1643.  R. O., Man’s Mort., vii. 54. He, that is, his Entite, person, even all that went to make him man.

11

1648.  Crashaw, Steps to Temple, 81. Dear hope!… The entity of things that are not yet.

12

a. 1688.  Cudworth, Immut. Morality (1731), 16. It is impossible any Thing should Be … without a Nature or Entity.

13

1785.  Reid, Int. Powers, 399. For the entity of all theoretical truth is nothing else but clear intelligibility.

14

  3.  concr. Something that has a real existence; an ENS, as distinguished from a mere function, attribute, relation, etc. † Rational entity: = L. ens rationis, a thing that has an existence only as an object of reason.

15

1628.  T. Spencer, Logick, 209. The specificall difference, is a rationall entitie and no more.

16

1685.  Boyle, Enq. Notion Nat., 22. This Death … is neither a Substance, nor a Positive Entity, but a meer Privation.

17

1735–8.  Bolingbroke, On Parties, 139. ’Till it becomes an ideal Entity, like the Utopia.

18

1855.  H. Spencer, Princ. Psychol. (1872), I. V. x. 626. No effort of imagination enables us to think of a shock, however minute, except as undergone by an entity.

19

1871.  Darwin, Desc. Man, I. I. vii. 228. Those … must look at species either as separate creations or … distinct entities.

20

  † b.  An actual quantity (however small).

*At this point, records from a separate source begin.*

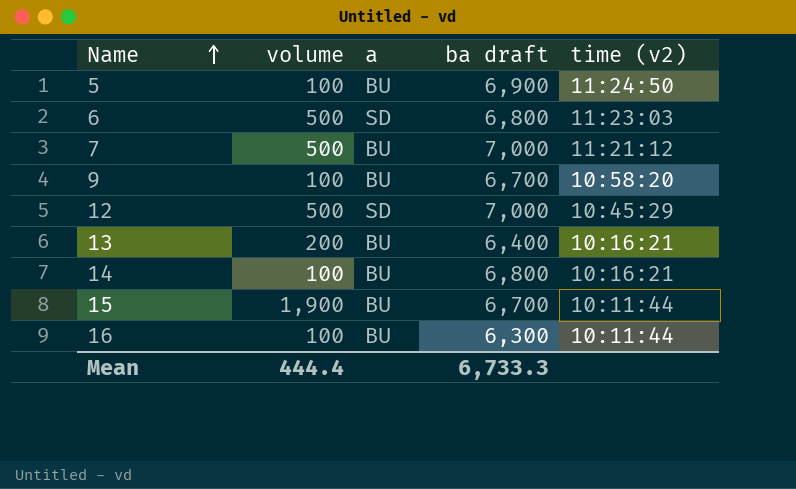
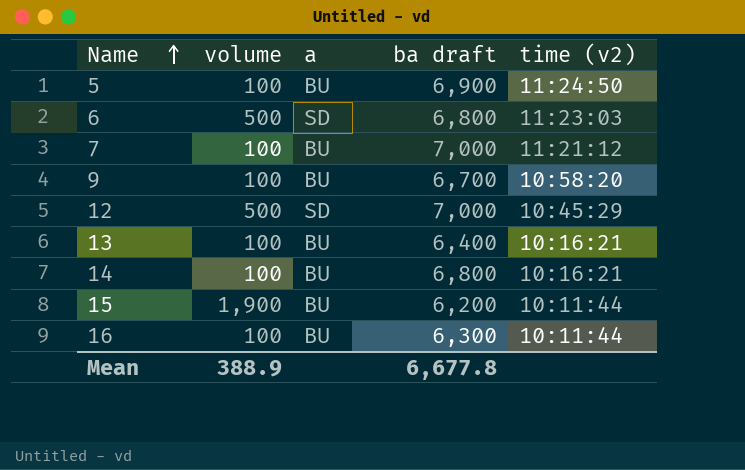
7 | volume: 500 -> 100
13 | volume: 200 -> 100
15 | ba draft: 6,700 -> 6,200
Mean | volume: 444.4 -> 388.9
Mean | ba draft: 6,733.3 -> 6,677.8

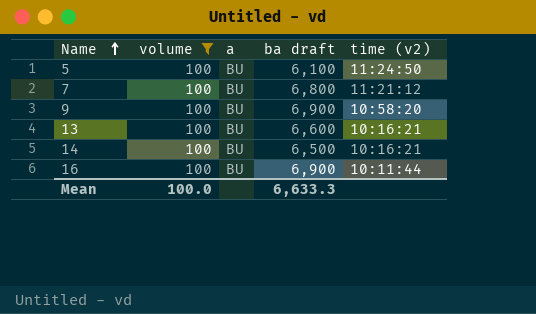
filter: none -> volume = 100
5 | ba draft: 6,900 -> 6,100
7 | ba draft: 7,000 -> 6,800
9 | ba draft: 6,700 -> 6,900
13 | ba draft: 6,400 -> 6,600
14 | ba draft: 6,800 -> 6,500
16 | ba draft: 6,300 -> 6,900
Mean | volume: 388.9 -> 100.0
Mean | ba draft: 6,677.8 -> 6,633.3

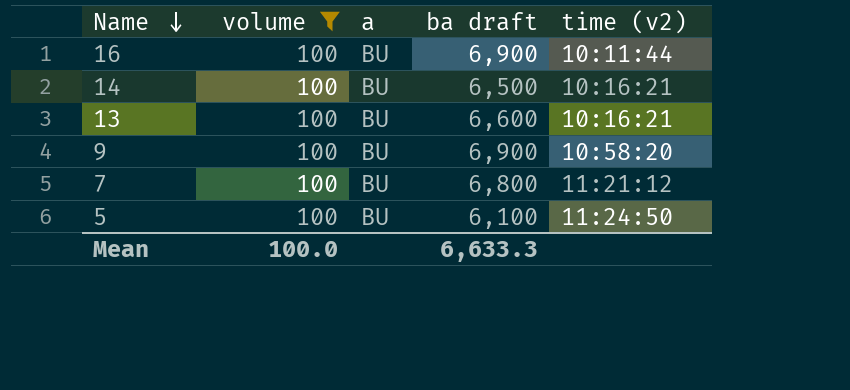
row order: Name ascending -> Name descending

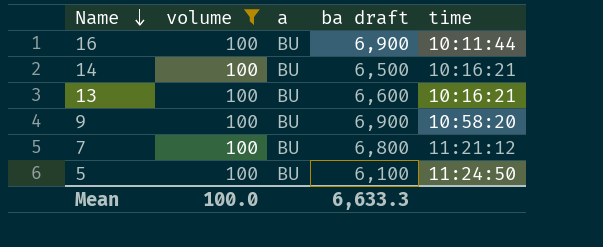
column name: time (v2) -> time

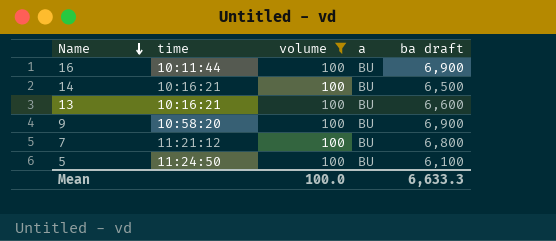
column time | position: 5 -> 2

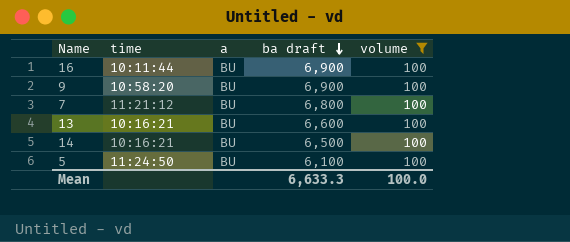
row order: Name descending -> ba draft descending
column volume | position: 3 -> 5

Obs.

21

1626.  Bacon, Sylva, § 123. Eruptions of Aire, though small and slight, give an Entitie of Sound.

22

  c.  (See quot.)

23

1881.  Spottiswoode, in Nature, No. 624. 572. In some tubes, the exhaustion of which is very moderate … the blocks of light termed entities by Mr. De La Rue are formed.

24

  4.  indefinitely. What exists; ‘being’ generally.

25

1604.  Edmonds, Observ. Cæsar’s Comm., 39. Our knowledge were equall to vniuersall entitie.

26

1670.  Eachard, Cont. Clergy, 56. We be but Mites of Entity, and Crumbs of something.

27

1699.  Garth, Dispens., 3. How the dim Speck of Entity began T’extend its recent Form, and stretch to Man.

28

1829.  I. Taylor, Enthus., ii. (1867), 31. He has become … infinitely less than an atom … an incalculable fraction of positive entity!